[[ RECORDS TO USE open ]]
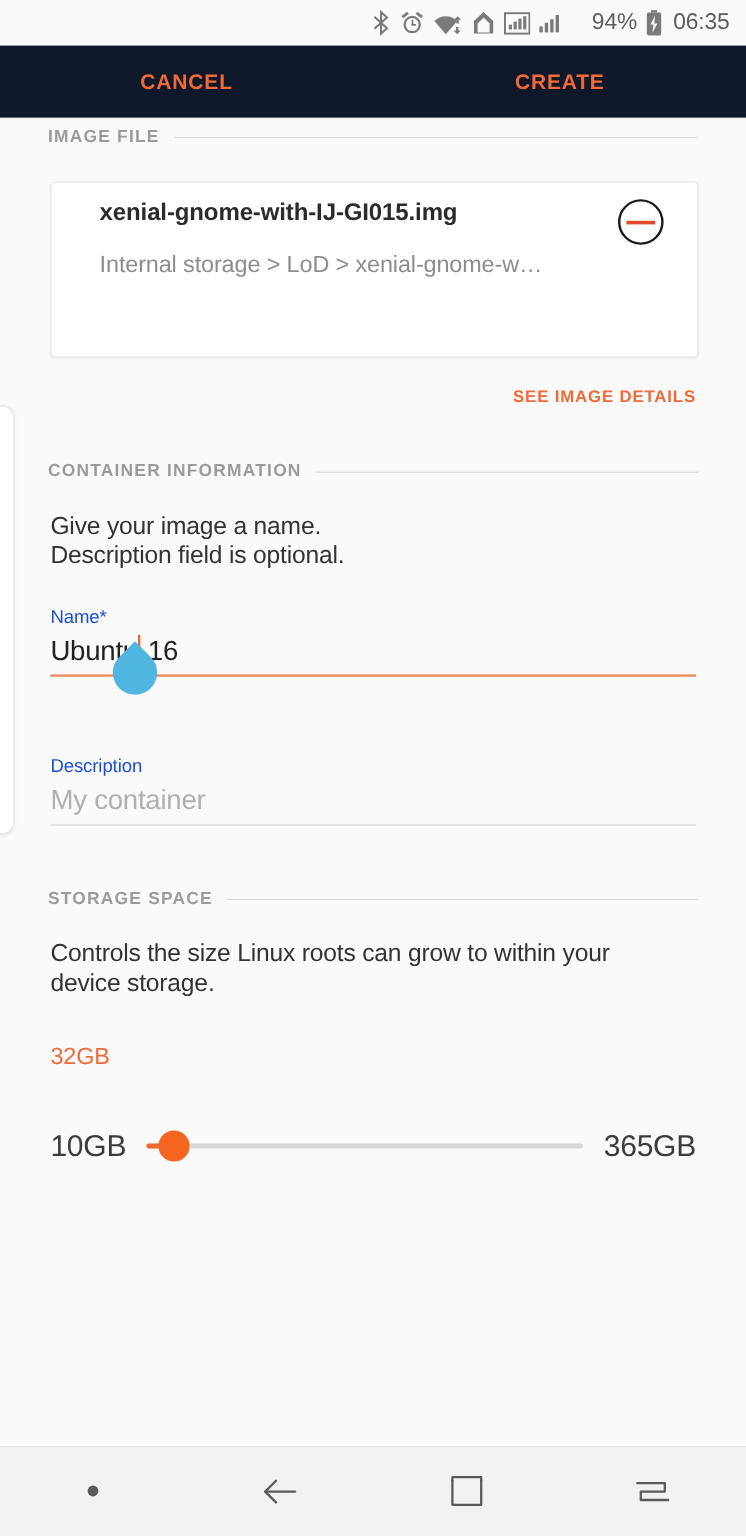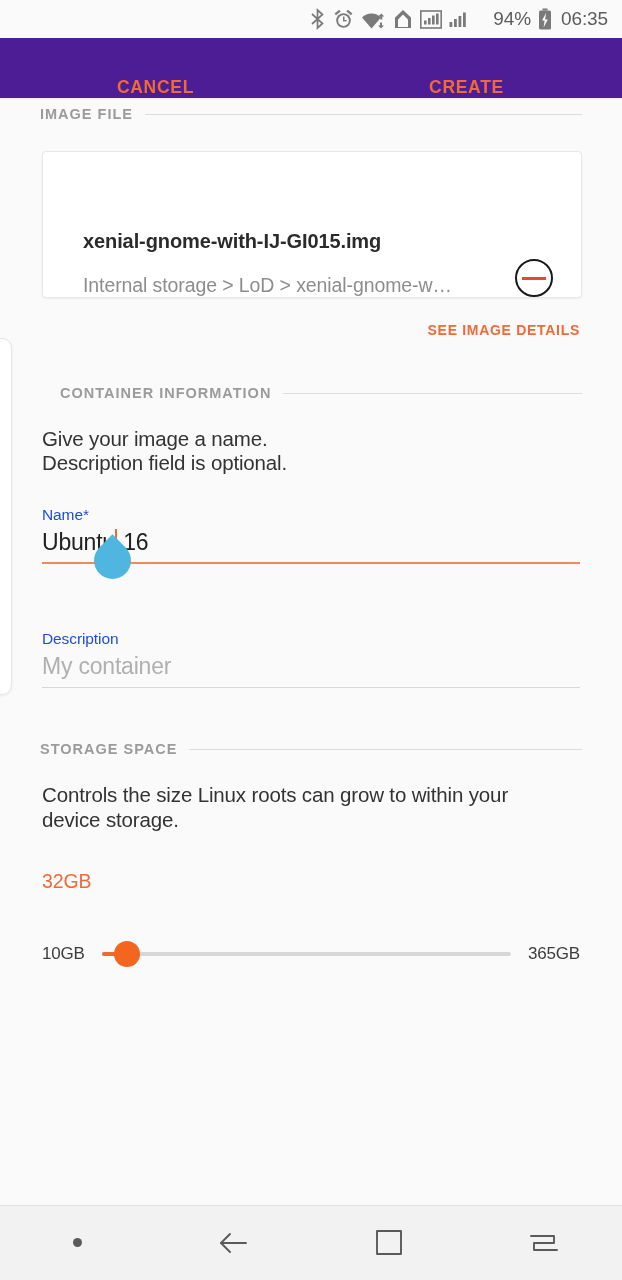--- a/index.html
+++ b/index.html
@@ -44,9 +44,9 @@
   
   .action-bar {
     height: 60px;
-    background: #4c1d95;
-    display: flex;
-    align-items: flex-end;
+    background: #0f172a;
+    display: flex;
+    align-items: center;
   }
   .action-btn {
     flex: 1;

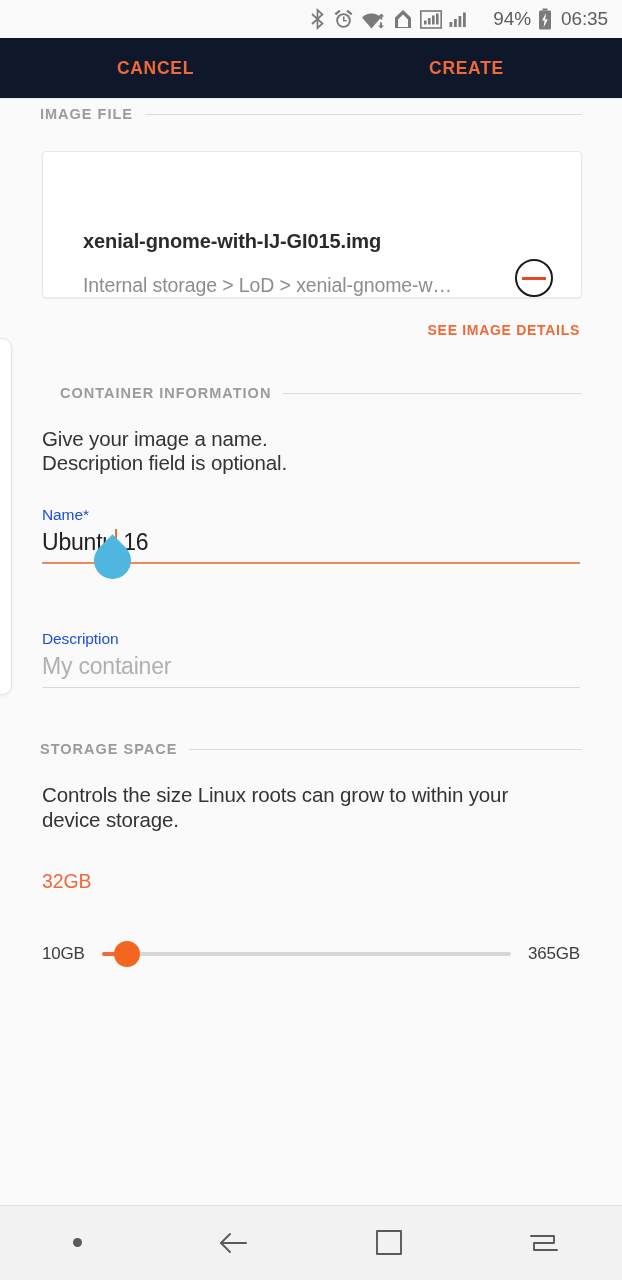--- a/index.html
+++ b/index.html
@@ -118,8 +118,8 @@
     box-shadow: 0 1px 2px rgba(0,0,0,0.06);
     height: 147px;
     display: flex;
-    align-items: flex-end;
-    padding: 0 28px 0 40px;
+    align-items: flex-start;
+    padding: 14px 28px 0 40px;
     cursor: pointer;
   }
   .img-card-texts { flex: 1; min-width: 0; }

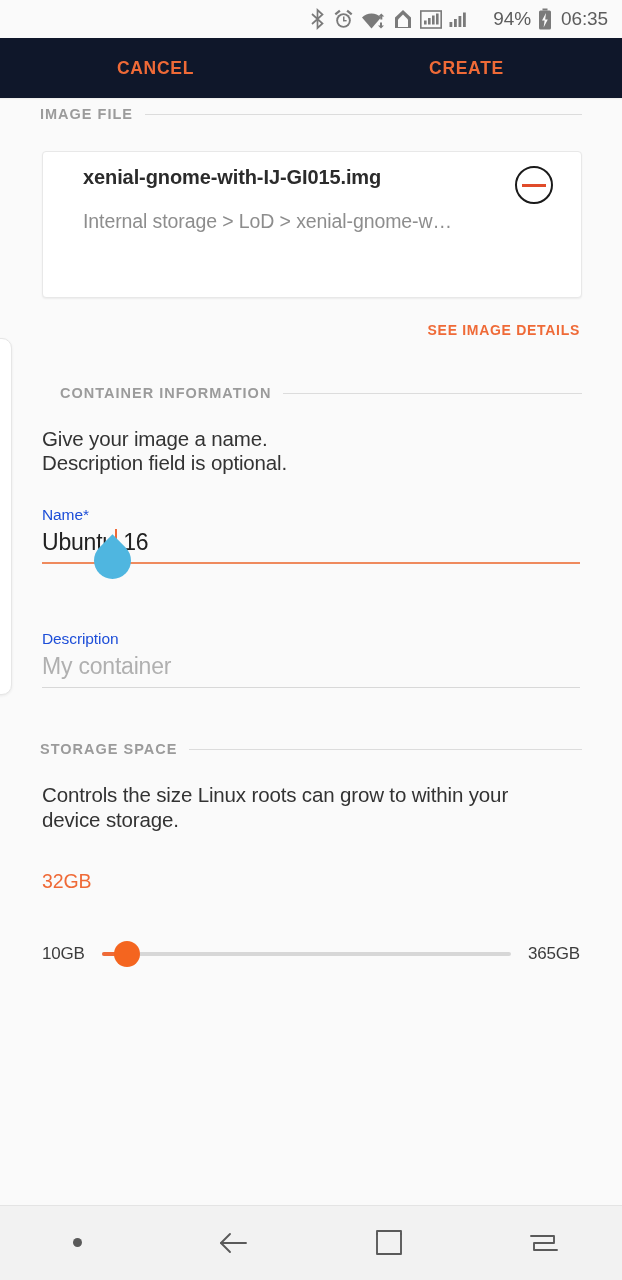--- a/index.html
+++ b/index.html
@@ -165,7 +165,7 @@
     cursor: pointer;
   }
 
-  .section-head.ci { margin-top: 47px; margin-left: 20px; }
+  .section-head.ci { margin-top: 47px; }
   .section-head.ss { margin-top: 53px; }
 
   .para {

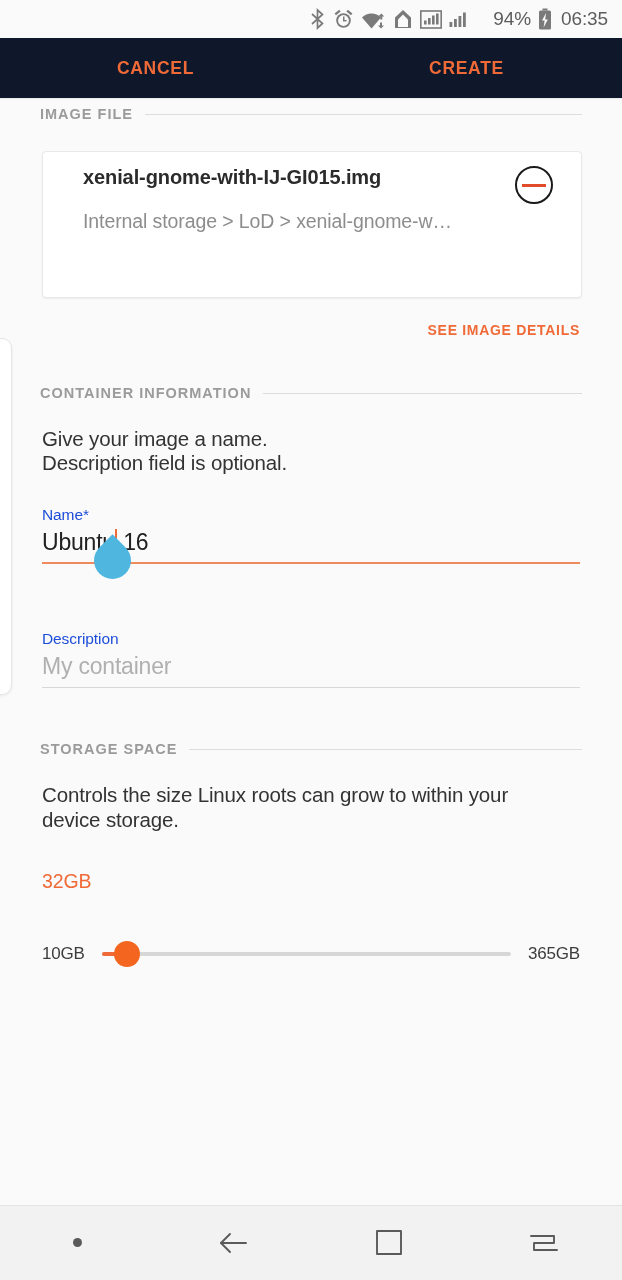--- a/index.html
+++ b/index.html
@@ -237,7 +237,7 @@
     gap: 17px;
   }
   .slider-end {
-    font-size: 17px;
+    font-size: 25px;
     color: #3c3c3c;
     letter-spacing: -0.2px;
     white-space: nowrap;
[[ RECORDS TO USE closed ]]
[[ RECORDS TO USE open ]]
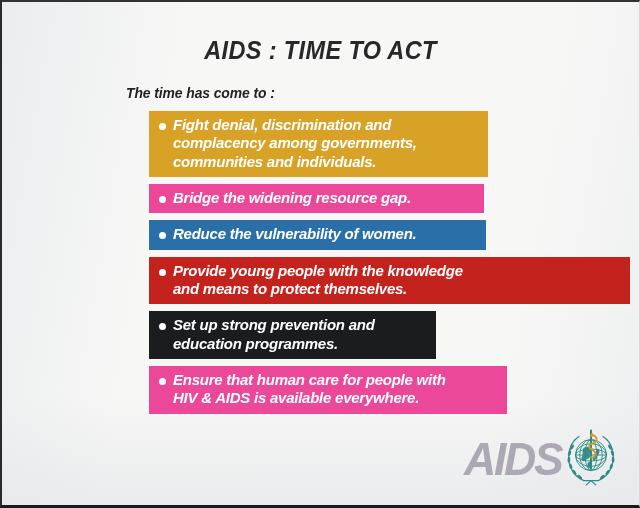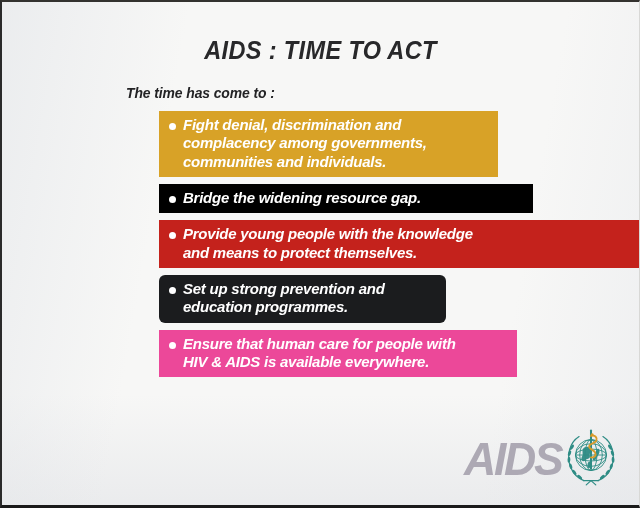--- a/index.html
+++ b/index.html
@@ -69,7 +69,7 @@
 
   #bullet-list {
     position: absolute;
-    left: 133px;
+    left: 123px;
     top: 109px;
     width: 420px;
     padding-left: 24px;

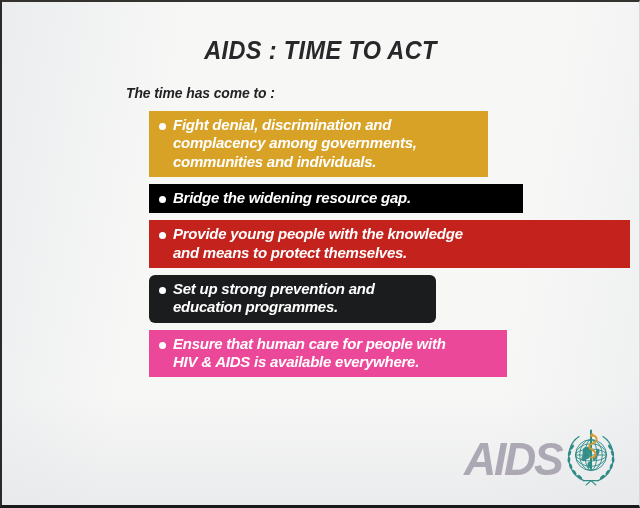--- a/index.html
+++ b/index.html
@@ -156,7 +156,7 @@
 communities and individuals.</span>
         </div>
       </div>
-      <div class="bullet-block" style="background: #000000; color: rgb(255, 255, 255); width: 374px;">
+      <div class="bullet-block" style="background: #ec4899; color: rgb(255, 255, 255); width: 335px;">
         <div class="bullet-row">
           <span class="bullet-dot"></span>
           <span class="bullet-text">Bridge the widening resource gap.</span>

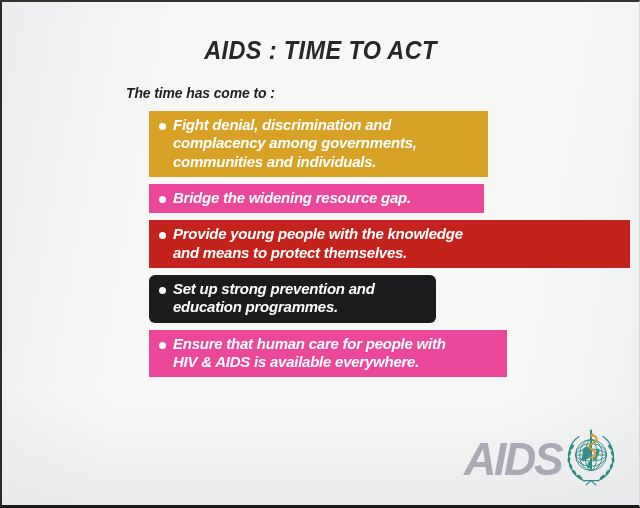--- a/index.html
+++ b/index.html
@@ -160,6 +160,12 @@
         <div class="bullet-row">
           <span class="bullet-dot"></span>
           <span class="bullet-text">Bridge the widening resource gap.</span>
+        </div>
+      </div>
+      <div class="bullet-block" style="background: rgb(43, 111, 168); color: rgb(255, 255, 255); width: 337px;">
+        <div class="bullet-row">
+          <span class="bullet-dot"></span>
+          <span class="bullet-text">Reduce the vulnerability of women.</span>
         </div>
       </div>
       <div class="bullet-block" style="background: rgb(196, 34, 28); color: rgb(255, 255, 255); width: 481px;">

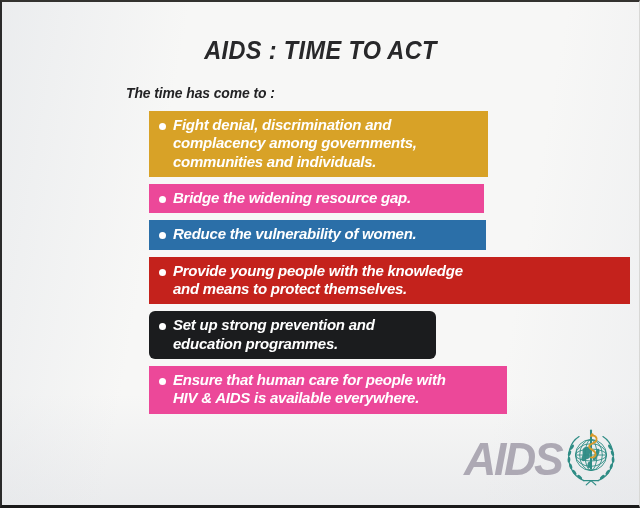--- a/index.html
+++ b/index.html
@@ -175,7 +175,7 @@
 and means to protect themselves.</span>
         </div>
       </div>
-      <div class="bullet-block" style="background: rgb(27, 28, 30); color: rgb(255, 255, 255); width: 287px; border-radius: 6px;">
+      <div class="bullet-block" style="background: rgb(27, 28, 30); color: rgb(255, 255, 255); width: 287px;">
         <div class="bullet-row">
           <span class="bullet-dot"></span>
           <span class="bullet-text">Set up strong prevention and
[[ RECORDS TO USE closed ]]
[[ RECORDS TO USE open ]]
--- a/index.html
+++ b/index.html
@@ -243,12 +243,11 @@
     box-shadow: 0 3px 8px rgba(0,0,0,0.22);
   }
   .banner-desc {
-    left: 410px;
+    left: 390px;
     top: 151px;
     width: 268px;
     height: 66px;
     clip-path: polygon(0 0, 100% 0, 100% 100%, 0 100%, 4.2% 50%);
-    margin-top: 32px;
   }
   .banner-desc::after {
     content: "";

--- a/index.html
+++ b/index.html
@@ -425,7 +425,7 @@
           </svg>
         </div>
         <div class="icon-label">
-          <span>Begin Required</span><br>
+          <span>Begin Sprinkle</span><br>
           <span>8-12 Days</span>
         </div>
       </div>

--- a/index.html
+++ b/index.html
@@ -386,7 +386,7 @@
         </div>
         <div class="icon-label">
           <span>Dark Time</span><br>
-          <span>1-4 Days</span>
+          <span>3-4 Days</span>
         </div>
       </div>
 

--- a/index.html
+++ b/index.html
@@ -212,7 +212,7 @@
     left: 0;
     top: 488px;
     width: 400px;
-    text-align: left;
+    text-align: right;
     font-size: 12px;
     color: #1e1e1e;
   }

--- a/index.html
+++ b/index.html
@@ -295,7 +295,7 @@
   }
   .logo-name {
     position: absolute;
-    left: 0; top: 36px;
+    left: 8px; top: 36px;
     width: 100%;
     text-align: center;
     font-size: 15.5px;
[[ RECORDS TO USE closed ]]
_EXERCISE OBJECTIVE:_ In the records above, locate every line with the string "items" and copy it.

_ANSWER BOX:_
-    align-items: flex-end;
+    align-items: center;
-    align-items: flex-end;
+    align-items: flex-start;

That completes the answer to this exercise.